- Task goal -
Within the listing below, locate all lines containing the word "tilbyder". Copy each one.

- Available data -
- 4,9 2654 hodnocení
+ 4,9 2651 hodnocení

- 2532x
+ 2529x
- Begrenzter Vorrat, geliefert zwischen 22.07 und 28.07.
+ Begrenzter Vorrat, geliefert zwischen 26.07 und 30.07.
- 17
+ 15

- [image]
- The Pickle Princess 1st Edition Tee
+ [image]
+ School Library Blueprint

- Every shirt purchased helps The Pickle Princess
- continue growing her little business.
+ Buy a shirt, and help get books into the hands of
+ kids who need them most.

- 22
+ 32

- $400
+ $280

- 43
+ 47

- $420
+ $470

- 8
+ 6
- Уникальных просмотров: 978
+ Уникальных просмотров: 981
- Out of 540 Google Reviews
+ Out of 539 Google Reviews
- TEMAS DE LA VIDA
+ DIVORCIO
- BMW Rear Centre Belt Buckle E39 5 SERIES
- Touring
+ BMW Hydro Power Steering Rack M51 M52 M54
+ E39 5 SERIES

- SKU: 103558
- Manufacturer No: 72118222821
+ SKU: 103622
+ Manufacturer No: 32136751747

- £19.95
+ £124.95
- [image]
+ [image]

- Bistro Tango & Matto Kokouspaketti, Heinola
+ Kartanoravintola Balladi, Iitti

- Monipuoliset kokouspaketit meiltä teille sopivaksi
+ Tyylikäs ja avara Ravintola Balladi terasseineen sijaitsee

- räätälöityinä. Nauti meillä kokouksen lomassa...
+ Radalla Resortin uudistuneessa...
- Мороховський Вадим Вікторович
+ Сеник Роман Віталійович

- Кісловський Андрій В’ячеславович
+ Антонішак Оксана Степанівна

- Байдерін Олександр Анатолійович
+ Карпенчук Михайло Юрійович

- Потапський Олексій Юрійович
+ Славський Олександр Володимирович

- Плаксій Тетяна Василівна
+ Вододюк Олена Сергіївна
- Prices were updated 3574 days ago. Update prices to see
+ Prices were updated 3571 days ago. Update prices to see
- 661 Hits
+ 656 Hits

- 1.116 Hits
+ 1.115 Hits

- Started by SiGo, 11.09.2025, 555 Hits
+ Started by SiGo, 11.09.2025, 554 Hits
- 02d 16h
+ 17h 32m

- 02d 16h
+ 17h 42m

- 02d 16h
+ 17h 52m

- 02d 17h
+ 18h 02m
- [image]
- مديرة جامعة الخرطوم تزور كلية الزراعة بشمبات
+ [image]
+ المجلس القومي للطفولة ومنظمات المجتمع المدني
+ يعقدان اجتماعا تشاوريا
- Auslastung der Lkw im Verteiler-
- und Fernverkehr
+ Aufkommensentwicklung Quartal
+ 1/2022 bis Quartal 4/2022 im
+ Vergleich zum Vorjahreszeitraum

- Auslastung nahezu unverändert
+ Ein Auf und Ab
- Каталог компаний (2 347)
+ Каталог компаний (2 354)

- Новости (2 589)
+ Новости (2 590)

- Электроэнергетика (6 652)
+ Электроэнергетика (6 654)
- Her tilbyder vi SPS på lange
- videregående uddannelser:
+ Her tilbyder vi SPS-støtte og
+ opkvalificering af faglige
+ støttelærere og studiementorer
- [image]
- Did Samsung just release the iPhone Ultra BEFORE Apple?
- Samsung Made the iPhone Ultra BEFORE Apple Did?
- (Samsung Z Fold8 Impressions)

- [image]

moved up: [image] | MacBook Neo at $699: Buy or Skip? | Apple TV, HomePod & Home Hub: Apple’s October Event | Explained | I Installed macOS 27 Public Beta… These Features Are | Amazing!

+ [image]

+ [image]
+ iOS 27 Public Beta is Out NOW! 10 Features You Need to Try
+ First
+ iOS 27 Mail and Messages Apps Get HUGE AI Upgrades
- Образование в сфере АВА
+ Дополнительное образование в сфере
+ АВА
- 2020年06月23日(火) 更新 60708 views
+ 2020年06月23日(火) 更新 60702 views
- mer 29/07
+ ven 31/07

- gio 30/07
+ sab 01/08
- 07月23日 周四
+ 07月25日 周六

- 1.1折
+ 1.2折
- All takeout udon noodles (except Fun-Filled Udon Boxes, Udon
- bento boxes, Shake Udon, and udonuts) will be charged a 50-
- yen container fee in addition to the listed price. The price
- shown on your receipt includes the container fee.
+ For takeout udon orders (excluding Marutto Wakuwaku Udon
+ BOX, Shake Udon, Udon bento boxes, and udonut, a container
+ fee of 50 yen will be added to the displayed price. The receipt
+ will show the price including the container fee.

- Output for this exercise -
- Her tilbyder vi SPS på lange
+ Her tilbyder vi SPS-støtte og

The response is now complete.